With the core financial support and flexibility offered by the Bernard van Leer Foundation, FUNDAESPRO became a strong, large and capable organisation – and one that has grown since the Foundation left the region in 2008. FUNDAESPRO is now in 126 neighbourhoods; in each area, there is a cohort of local women who work with the organisation’s staff (numbering 40) to do a thorough needs assessment of their area in order to establish a plan for which programmes to develop and how. ‘We’re not just talking about focus groups,’ says Hernández. If there are 50 homes in a neighbourhood, she says, they go into every single one, getting to know the families personally: ‘to understand their reality. From this assessment, we are able to understand the situation of each individual family and the community as a whole. Based on this, we design work plans with the community itself and discuss where resources should go, depending on which are the most vulnerable groups in the community.’
Part Three
On the morning I visited La Verbena, the medical clinic was already in full swing.

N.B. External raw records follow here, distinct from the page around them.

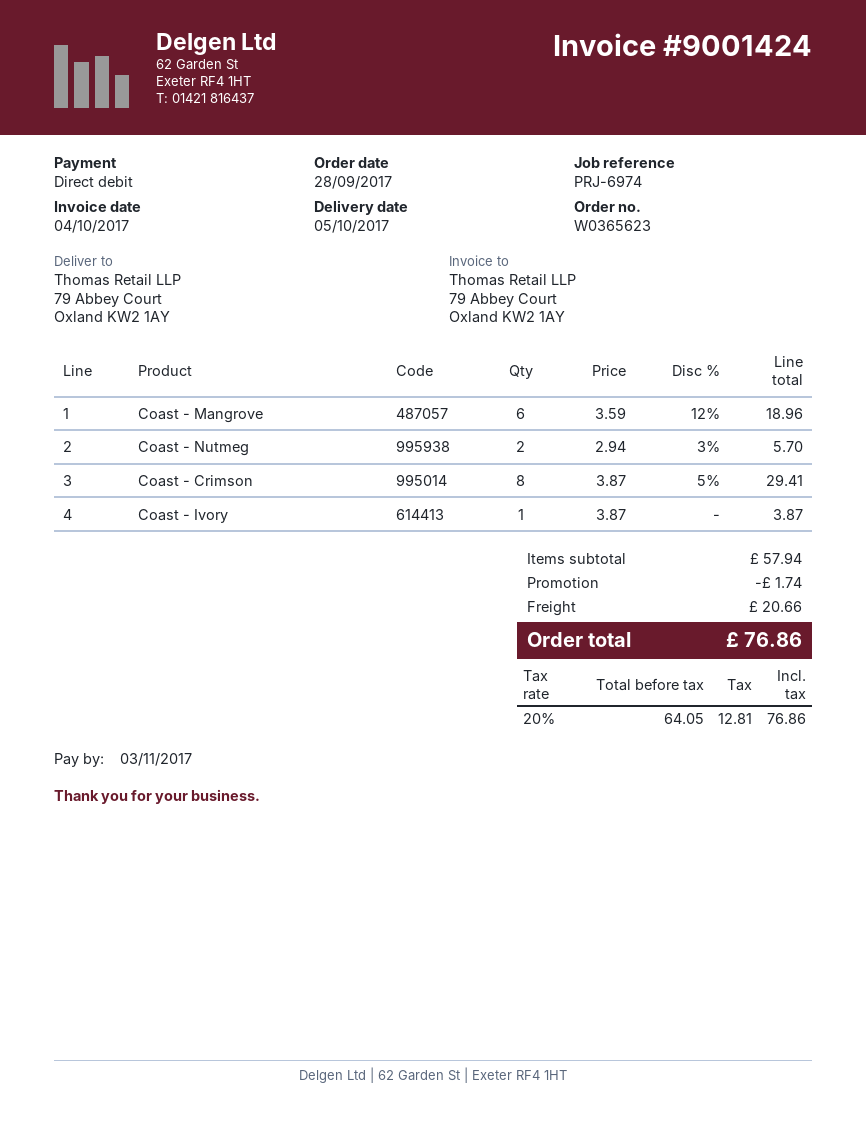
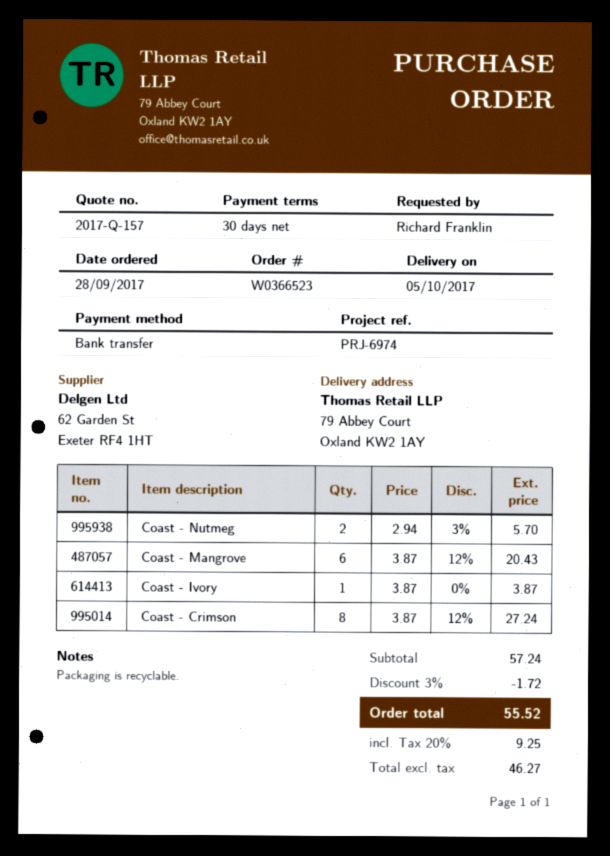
order number: W0365623 -> W0366523
payment method: direct debit -> bank transfer
Coast - Mangrove: 6 x 3.59 - 12% = 18.96 -> 6 x 3.87 - 12% = 20.43
Coast - Crimson: 8 x 3.87 - 5% = 29.41 -> 8 x 3.87 - 12% = 27.24
subtotal: 57.94 -> 57.24
discount: 1.74 -> 1.72
shipping: 20.66 -> none
net: 64.05 -> 46.27
tax: 20% = 12.81 -> 20% = 9.25
total: 76.86 -> 55.52

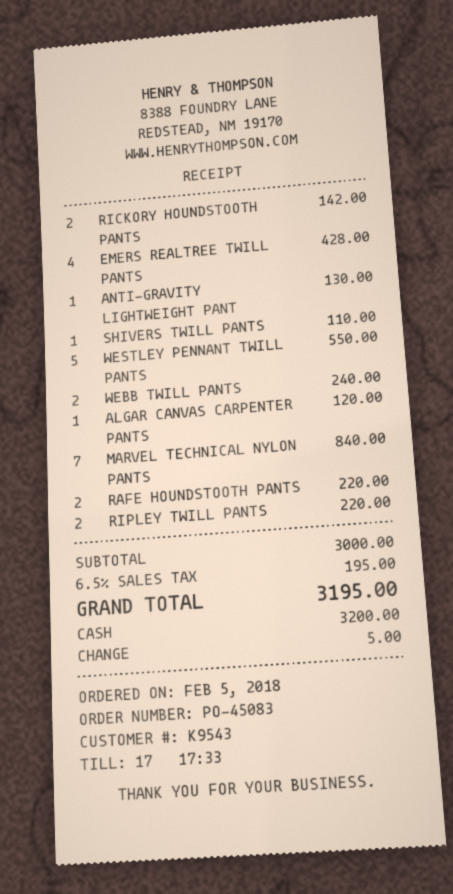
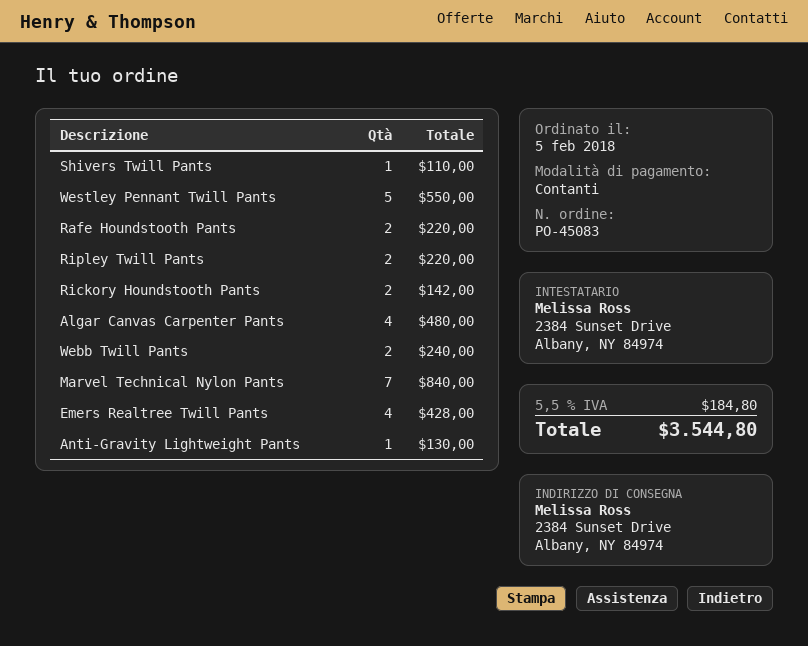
ALGAR CANVAS CARPENTER PANTS: 1 for 120.00 -> 4 for 480.00
tax: 6.5% = 195.00 -> 5.5% = 184.80
total: 3195.00 -> 3544.80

Inside, towards the front end of the single-story concrete building, a group of young medical students stood in a semicircle, listening in as the doctor starting looking into the ears and mouth of a child, probably around the age of 3, who had come in with a bad cold. Down the hall in the lab, which is equipped to process blood samples and carry out urine and stool tests, María Teresa Chacón, a Reproinsa, was showing Gisela Vásquez, a 24-year-old medical student from San Carlos University, how to spin down the blood she’d just taken from an elderly man seated in the waiting area. Across from the lab, pharmacist Rosa Plata Escobar – a Reproinsa who hadn’t completed schooling past the sixth grade when she did her pharmaceutical training with other FUNDAESPRO (Fundación Esfuerzo y Prosperidad, or Strength and Prosperity Foundation) members – was selling her first paracetamol of the day.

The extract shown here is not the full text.